Expected Epoch Timestamp: 1599595200.00000000
Actual Epoch Timestamp:   1599595200.00000000

Thus, since DST is in effect on the host, and this is a DST log, Fluentd generates the correct epoch timestamp.

  1. Send non-DST log to Fluentd, and view the output (after processing) in Fluentd's log file
> curl -X POST -d '{"log":"Test log", "time":"2020-12-08T20:00:00.000000000Z"}' http://localhost:9880/test
> tail -f /var/log/td-agent/td-agent.log
...
1607461200.00000000                   test    {"log":"Test log","time":"2020-12-08T20:00:00.000000000Z"}
2020-12-08 16:00:00.000000000 -0500   test:   {"log":"Test log","time":"2020-12-08T20:00:00.000000000Z"}

Compare the expected epoch timestamp to the actual epoch timestamp:

Expected Epoch Timestamp: 1607457600.00000000
Actual Epoch Timestamp:   1607461200.00000000 

Note that the actual epoch timestamp is off by 1 hour (in the future) -- i.e. it corresponds to Dec 8, 2020 at 9 pm UTC!

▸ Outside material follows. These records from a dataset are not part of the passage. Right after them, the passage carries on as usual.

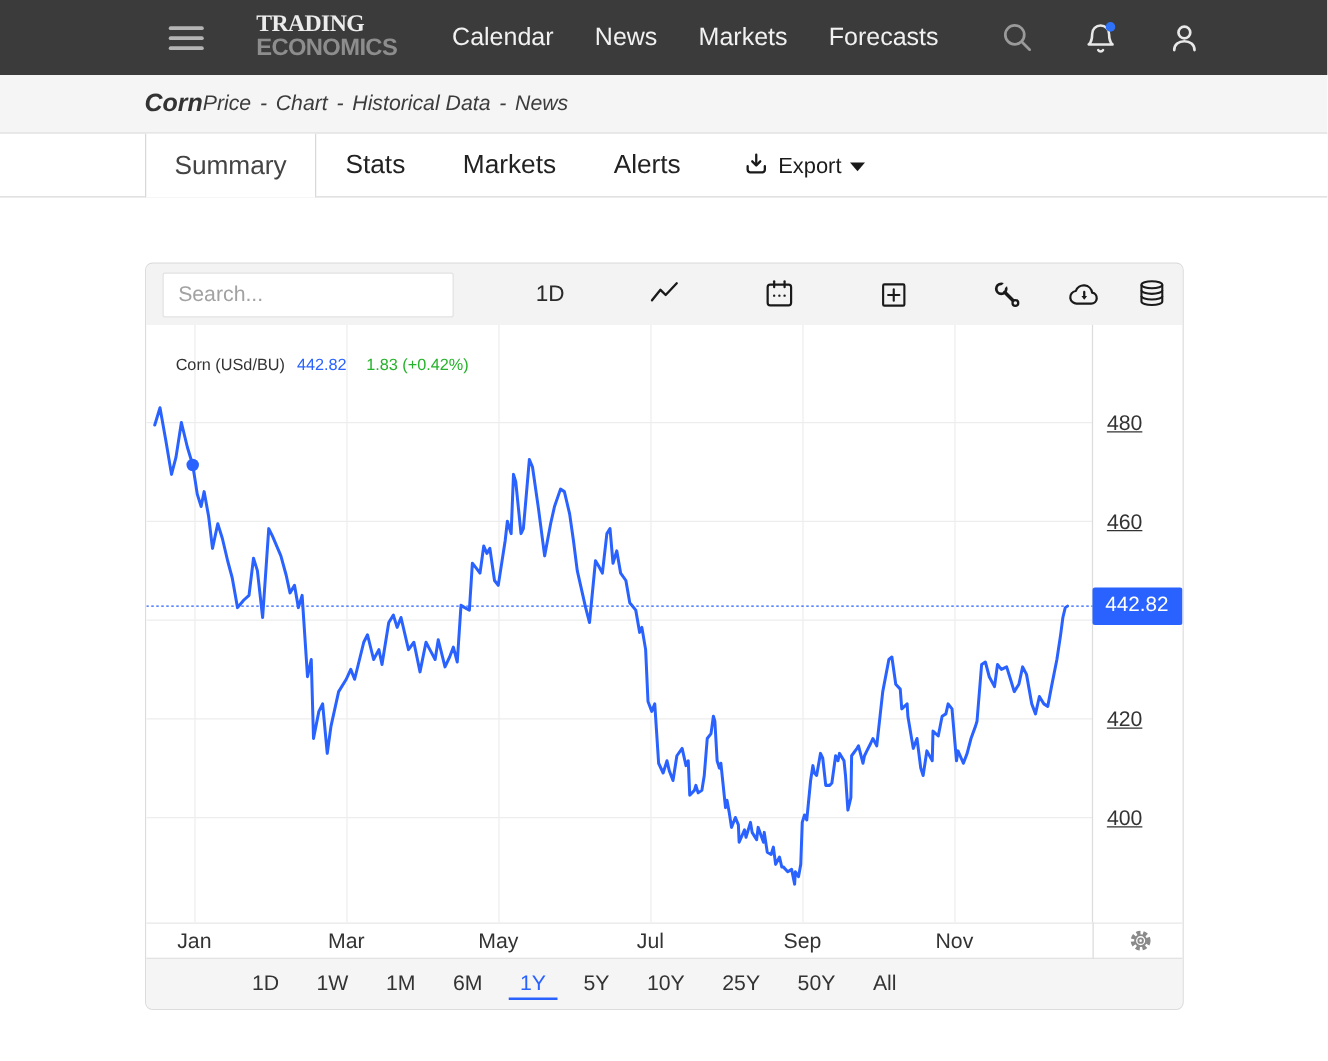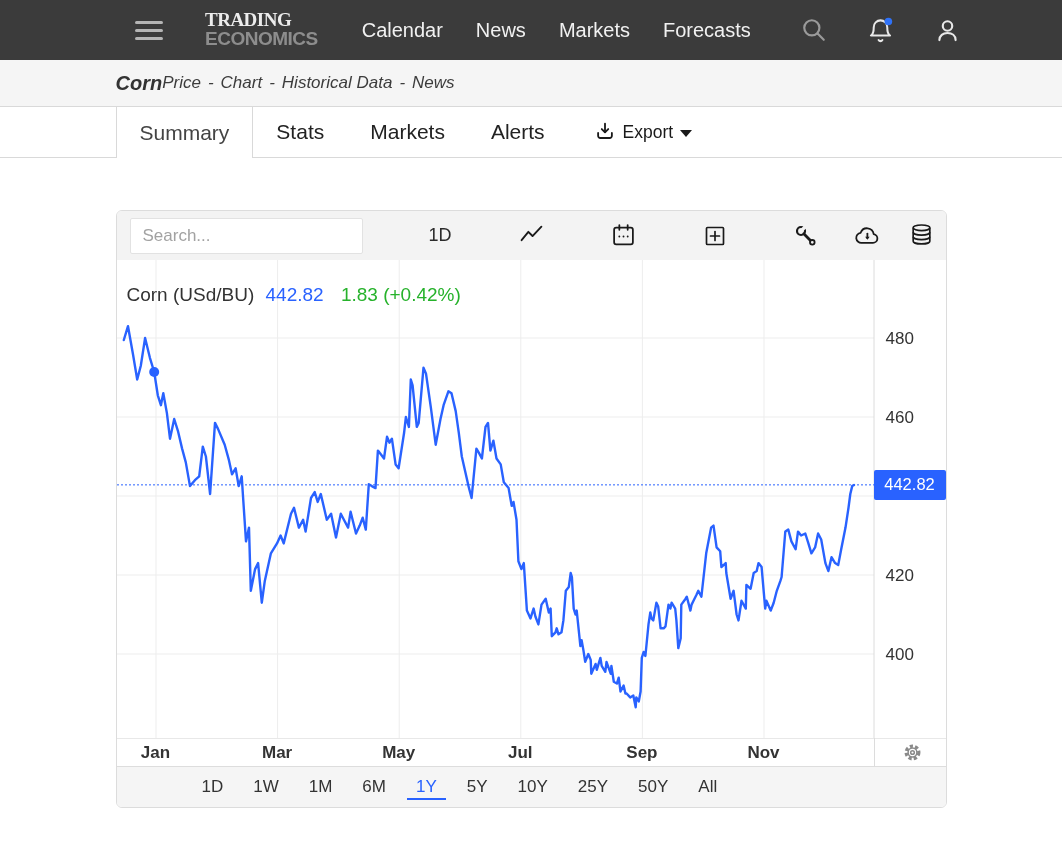"Corn (USd/BU) 442.82 1.83 (+0.42%)" .legend { font-size: 19px -> 13px; left: 10px -> 24px }
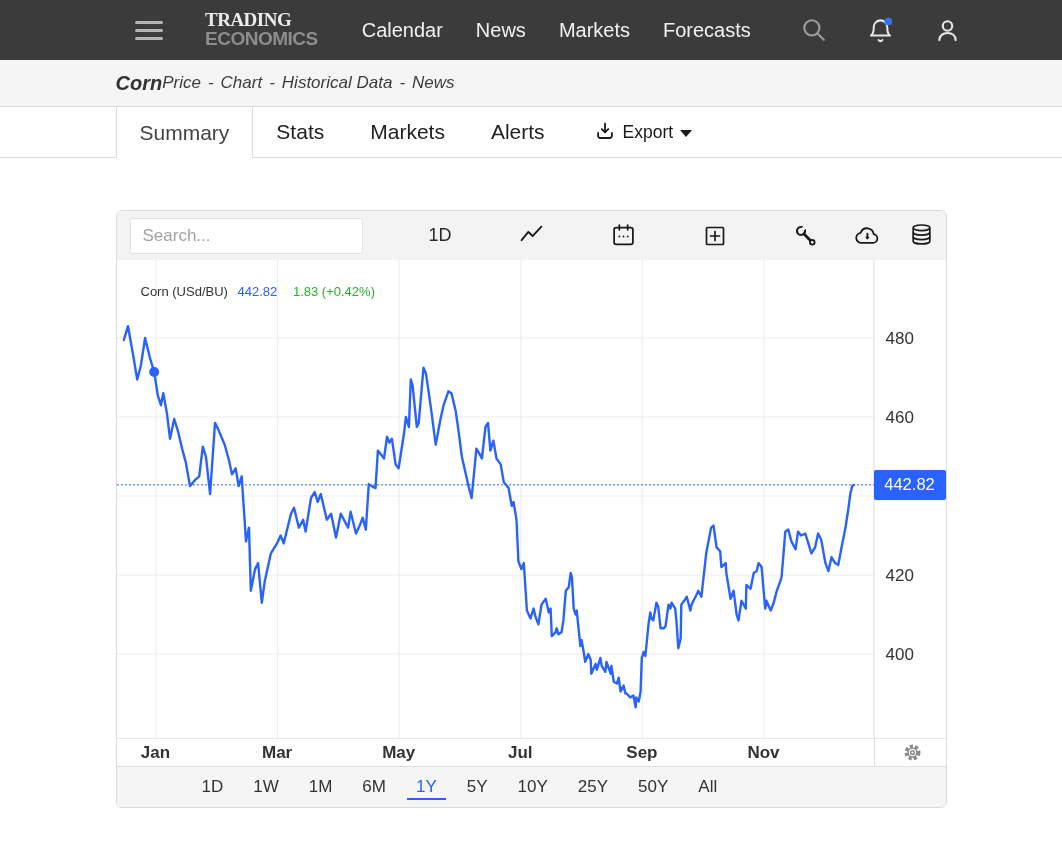"480" .ytick { text-decoration: none -> underline }
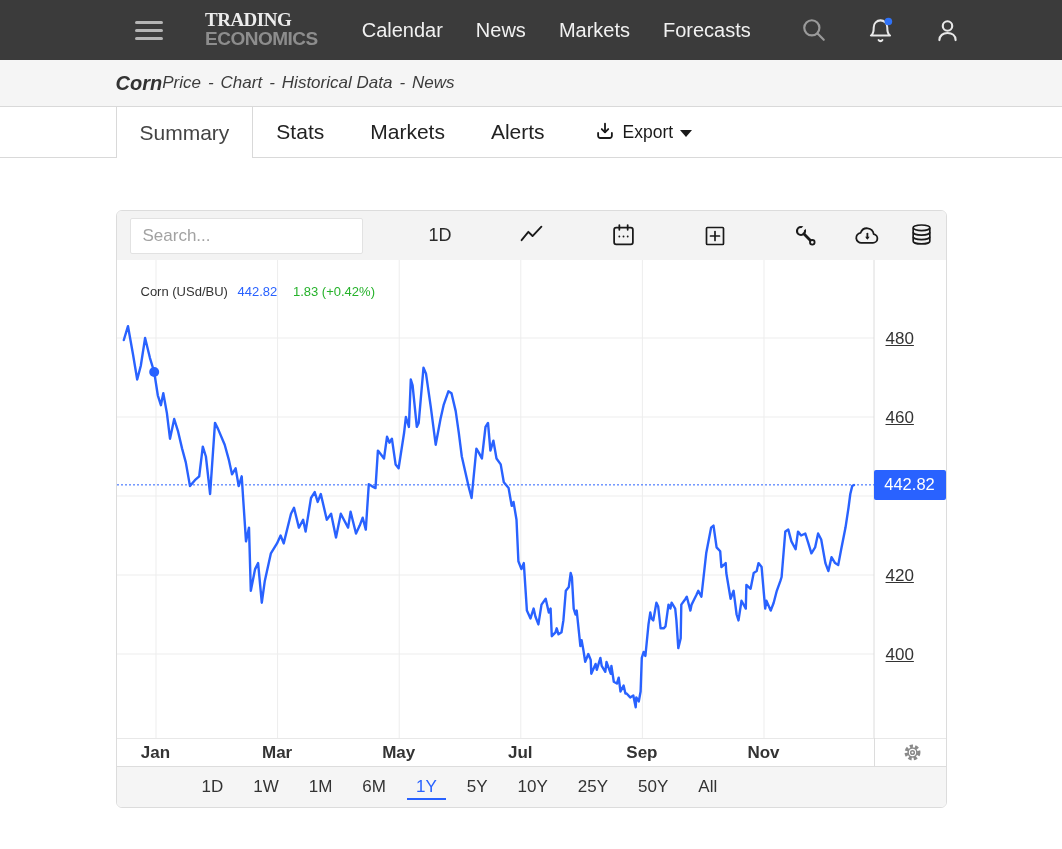"Jan" .xaxis { font-weight: bold -> none }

Thus, since DST is in effect on the host, but this is a non-DST log, Fluentd generates the wrong epoch timestamp!
This corresponds to the situation described at the beginning of this issue, which led me to discover this bug: After Nov 1, all new incoming logs were non-DST logs but, since my Fluentd agent had been running continuously since Sep, it apparently, wrongly, thought that DST was still in effect on the underlying host.

  1. Stop Fluentd
> systemctl stop td-agent
> tail -f /var/log/td-agent/td-agent.log
...
2020-09-08 16:14:27 -0400 [info]: Worker 0 finished with status 0

################

Scenario 2: DST not in effect on the host
  1. Ensure Fluentd is not running
> systemctl stop td-agent
  1. In my case, since DST is currently not in effect, I just confirm the host is set to the correct local time. In general, need to ensure the host date is set to any post-Nov (and pre-March) date
> date
Tue Dec  8 16:24:30 EST 2020
  1. Confirm that the local time zone on the host is EST (UTC - 5):
> timedatectl
                      Local time: Tue 2020-12-08 16:24:44 EST
                  Universal time: Tue 2020-12-08 21:24:44 UTC
                        RTC time: Tue 2020-12-08 21:24:44
                       Time zone: America/New_York (EST, -0500)
       System clock synchronized: no
systemd-timesyncd.service active: yes
                 RTC in local TZ: no
  1. Restart Fluentd
> systemctl restart td-agent
  1. Tail Fluentd's log file
> tail -f /var/log/td-agent/td-agent.log
...
2020-12-08 16:28:09 -0500 [info]: #0 fluentd worker is now running worker=0
  1. Send DST log to Fluentd, and view the output (after processing) in Fluentd's log file
> curl -X POST -d '{"log":"Test log", "time":"2020-09-08T20:00:00.000000000Z"}' http://localhost:9880/test
> tail -f /var/log/td-agent/td-agent.log
...
1599591600.00000000                   test    {"log":"Test log","time":"2020-09-08T20:00:00.000000000Z"}
2020-09-08 15:00:00.000000000 -0400   test:   {"log":"Test log","time":"2020-09-08T20:00:00.000000000Z"}

Compare the expected epoch timestamp to the actual epoch timestamp:

Expected Epoch Timestamp: 1599595200.00000000
Actual Epoch Timestamp:   1599591600.00000000

Note that the actual epoch timestamp is off by 1 hour (in the past) -- i.e. it corresponds to Sep 8, 2020 at 7 pm UTC!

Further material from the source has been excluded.